Exercise brief:
When you reach the line containing "margin-left: 21px ->" in the entries below, start writing out each line exactly, and stop after the line containing "html: none ->".

Source material:
"""

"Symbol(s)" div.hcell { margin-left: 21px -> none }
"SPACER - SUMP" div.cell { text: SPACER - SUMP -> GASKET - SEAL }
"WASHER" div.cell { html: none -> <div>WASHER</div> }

"""
"""

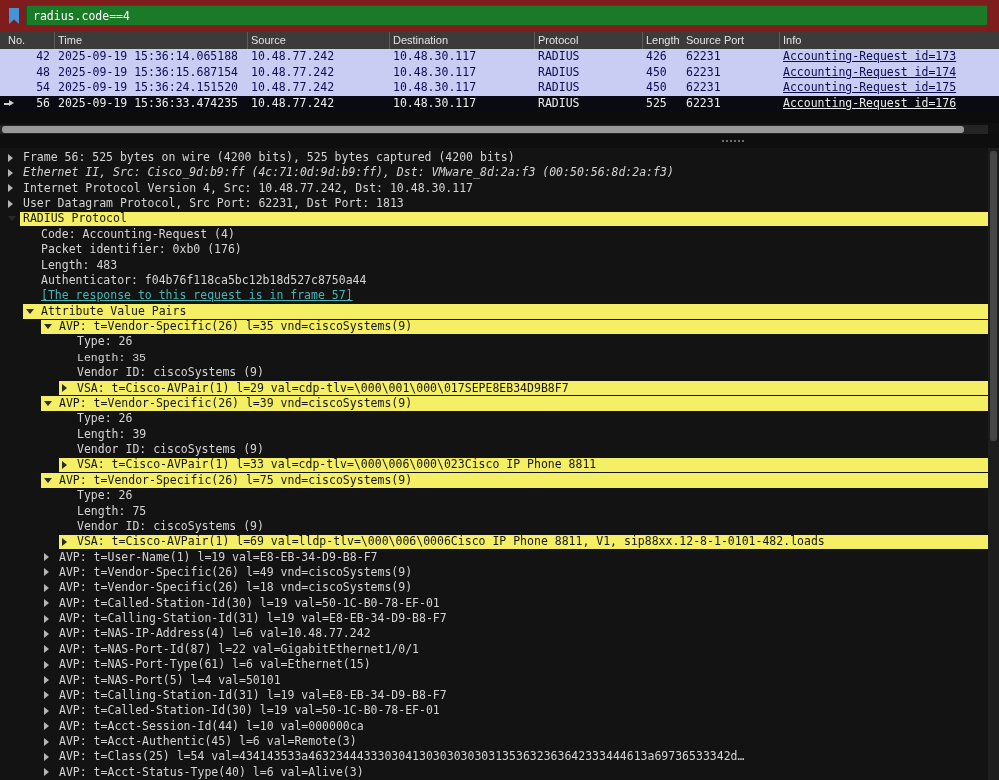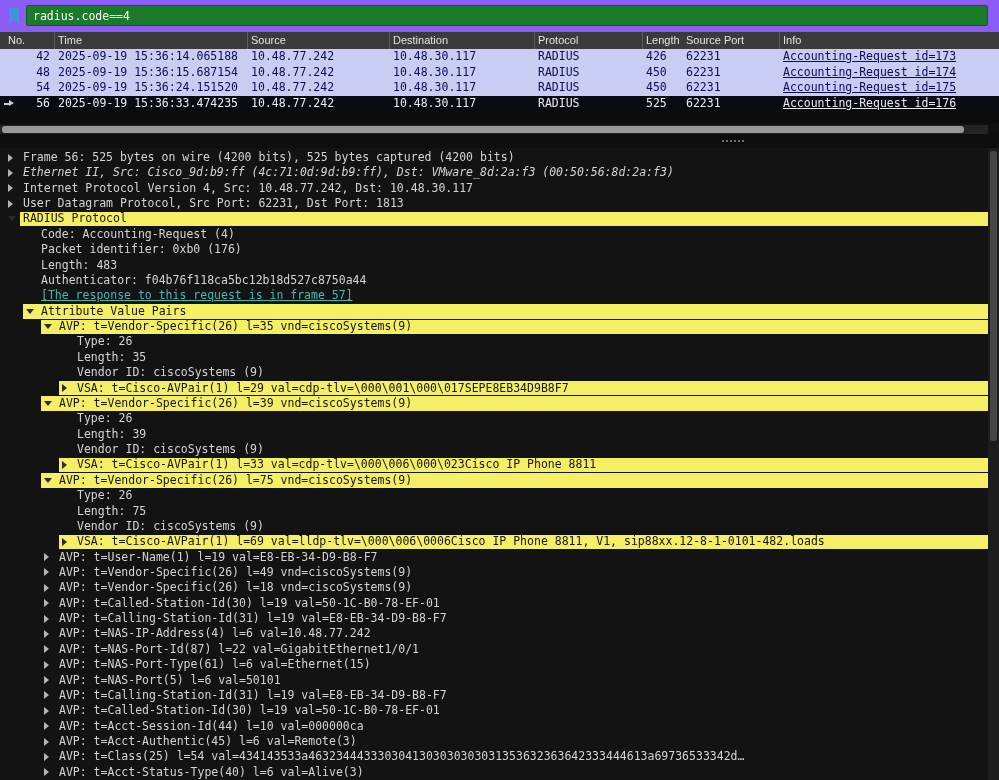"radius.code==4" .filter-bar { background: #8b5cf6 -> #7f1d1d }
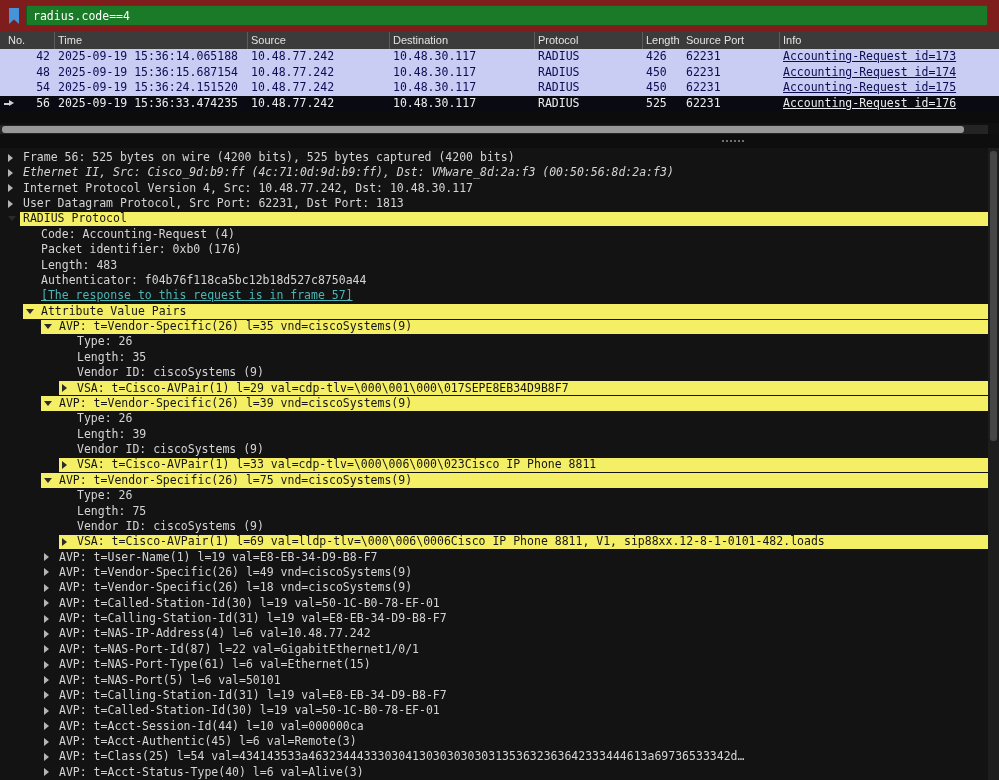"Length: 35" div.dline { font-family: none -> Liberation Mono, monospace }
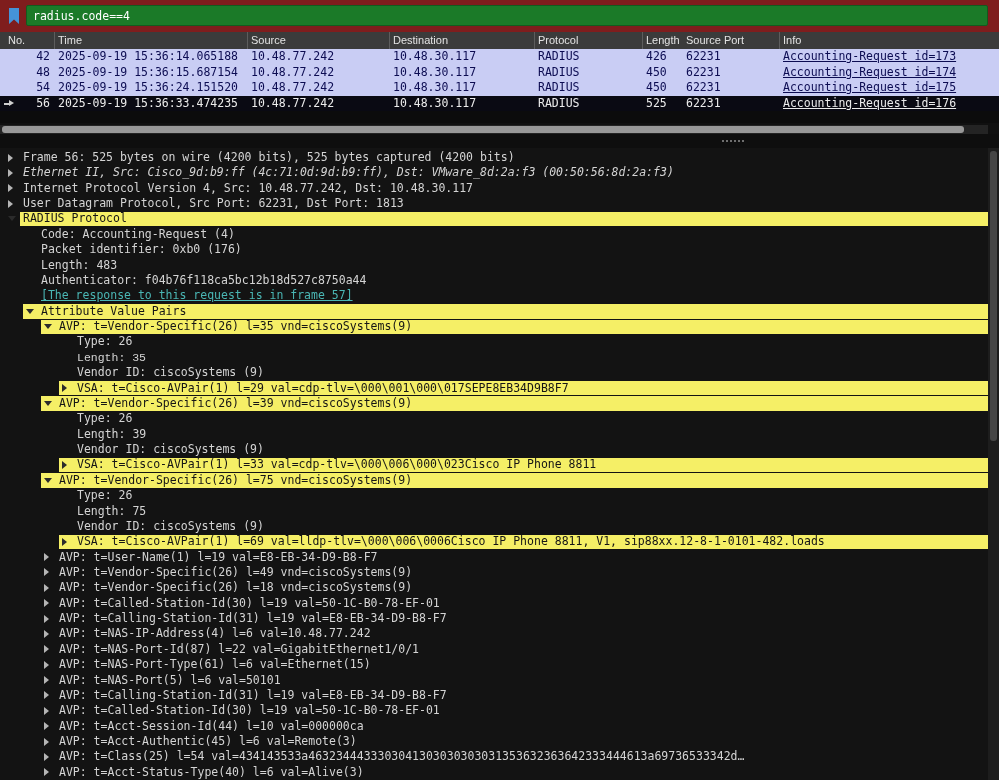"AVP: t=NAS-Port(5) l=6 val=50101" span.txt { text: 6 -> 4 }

"""

Written solution:
"Symbol(s)" div.hcell { margin-left: 21px -> none }
"SPACER - SUMP" div.cell { text: SPACER - SUMP -> GASKET - SEAL }
"WASHER" div.cell { html: none -> <div>WASHER</div> }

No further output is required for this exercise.